AST SpaceMobile (ASTS) Trades At Steep Premium As Valuation Flags Mixed Signals

AST SpaceMobile (ASTS) has delivered extraordinary returns over the past three years, but questions about whether the stock’s current price reflects too much optimism are now front and center.

The company has returned roughly 16x over the past three years, a performance that naturally draws attention to whether meaningful upside still remains for investors buying in today.

ASTS scores just 3 out of 6 on Simply Wall St’s broader valuation checklist, pointing to a mixed profile rather than an obvious discount or a clear overvaluation.

The price-to-book ratio is one of the most telling metrics for a capital-intensive satellite business like AST SpaceMobile, where assets and equity on the balance sheet matter more than near-term earnings.

AST SpaceMobile currently trades at a P/B of 10.5x, compared with a telecom industry average of approximately 1.7x and a peer group average of around 12.3x.

That places the stock at a significant premium to the broader telecom sector, while sitting somewhat below the narrower peer set that analysts and investors typically use as a comparison.

Recent enthusiasm following developments around BlueBird satellites has not stopped shares from screening as expensive on straightforward book value metrics.

ASTS delivered 60.9% returns over the last year alone, a figure that adds further complexity to any assessment of whether the stock still offers value at current levels.

Community sentiment on the stock spans a wide range, with one bull case arguing the shares are 57% undervalued, citing “the strong cash position, carrier backing, and current launch plan are what make the story investable at all.”

On the opposite end, a bear case argues the stock is 83% overvalued, with the argument that “ASTS has real technology, a real $1B+ contracted backlog, and a launched constellation, but at $90.94 the stock already prices near-perfect execution against better-funded rivals.”

The central tension for investors is whether AST SpaceMobile can convert its satellite build-out and contracted revenue into a scalable commercial service quickly enough to justify the current premium multiple.

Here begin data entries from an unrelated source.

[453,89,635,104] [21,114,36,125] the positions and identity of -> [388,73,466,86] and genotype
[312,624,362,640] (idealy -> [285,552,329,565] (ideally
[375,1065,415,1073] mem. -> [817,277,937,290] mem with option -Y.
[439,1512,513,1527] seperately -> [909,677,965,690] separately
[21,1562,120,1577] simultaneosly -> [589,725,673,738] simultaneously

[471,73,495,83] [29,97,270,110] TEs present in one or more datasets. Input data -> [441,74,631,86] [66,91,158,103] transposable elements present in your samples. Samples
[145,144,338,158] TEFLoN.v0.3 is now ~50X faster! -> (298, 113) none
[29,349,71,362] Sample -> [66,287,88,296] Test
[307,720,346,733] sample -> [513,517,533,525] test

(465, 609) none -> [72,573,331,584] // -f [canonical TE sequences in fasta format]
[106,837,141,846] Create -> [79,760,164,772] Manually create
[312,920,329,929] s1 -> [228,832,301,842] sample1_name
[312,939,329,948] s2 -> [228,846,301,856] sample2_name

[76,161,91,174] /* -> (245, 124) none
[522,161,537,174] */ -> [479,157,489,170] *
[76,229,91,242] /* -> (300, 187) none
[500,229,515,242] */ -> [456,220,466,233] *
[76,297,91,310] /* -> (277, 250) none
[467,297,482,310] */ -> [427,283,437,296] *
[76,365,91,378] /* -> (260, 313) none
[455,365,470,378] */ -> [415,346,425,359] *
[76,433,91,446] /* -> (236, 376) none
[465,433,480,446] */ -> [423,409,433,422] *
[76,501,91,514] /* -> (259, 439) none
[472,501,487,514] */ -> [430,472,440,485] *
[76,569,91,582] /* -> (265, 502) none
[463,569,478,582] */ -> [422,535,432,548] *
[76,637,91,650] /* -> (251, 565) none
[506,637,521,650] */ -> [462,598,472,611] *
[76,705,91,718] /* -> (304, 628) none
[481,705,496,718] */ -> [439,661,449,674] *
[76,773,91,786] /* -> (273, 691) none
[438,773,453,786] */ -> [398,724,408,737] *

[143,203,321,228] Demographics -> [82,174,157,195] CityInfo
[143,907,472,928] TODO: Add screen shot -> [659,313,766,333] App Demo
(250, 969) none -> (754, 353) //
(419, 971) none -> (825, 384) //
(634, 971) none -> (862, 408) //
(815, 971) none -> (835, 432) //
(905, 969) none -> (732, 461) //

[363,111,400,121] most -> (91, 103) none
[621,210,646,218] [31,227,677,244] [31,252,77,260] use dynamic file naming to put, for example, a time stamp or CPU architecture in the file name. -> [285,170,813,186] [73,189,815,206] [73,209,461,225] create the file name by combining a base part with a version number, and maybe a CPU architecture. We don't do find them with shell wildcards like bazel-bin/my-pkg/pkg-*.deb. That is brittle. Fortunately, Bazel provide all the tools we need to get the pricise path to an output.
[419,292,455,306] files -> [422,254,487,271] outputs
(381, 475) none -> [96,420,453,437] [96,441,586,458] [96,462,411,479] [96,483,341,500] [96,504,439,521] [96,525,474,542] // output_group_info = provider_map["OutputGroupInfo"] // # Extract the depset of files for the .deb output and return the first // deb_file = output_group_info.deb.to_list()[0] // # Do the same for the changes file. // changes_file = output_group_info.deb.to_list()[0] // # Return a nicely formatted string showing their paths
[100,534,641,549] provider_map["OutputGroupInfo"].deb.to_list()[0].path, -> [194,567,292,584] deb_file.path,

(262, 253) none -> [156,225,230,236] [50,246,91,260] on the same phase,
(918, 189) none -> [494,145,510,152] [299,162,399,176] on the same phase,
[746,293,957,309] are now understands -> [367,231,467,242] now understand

Competition in satellite communications remains intense, and execution risks tied to rolling out commercial services at scale could weigh on how much investors are ultimately willing to pay for the company’s long-term growth story.

The valuation picture, taken as a whole, leans toward overvalued based on current market multiples, particularly given how far the P/B ratio sits above the broader telecom industry average.

That does not eliminate the possibility of further share price gains, but it does mean market expectations are already demanding and leave little room for operational missteps or delays in commercialization.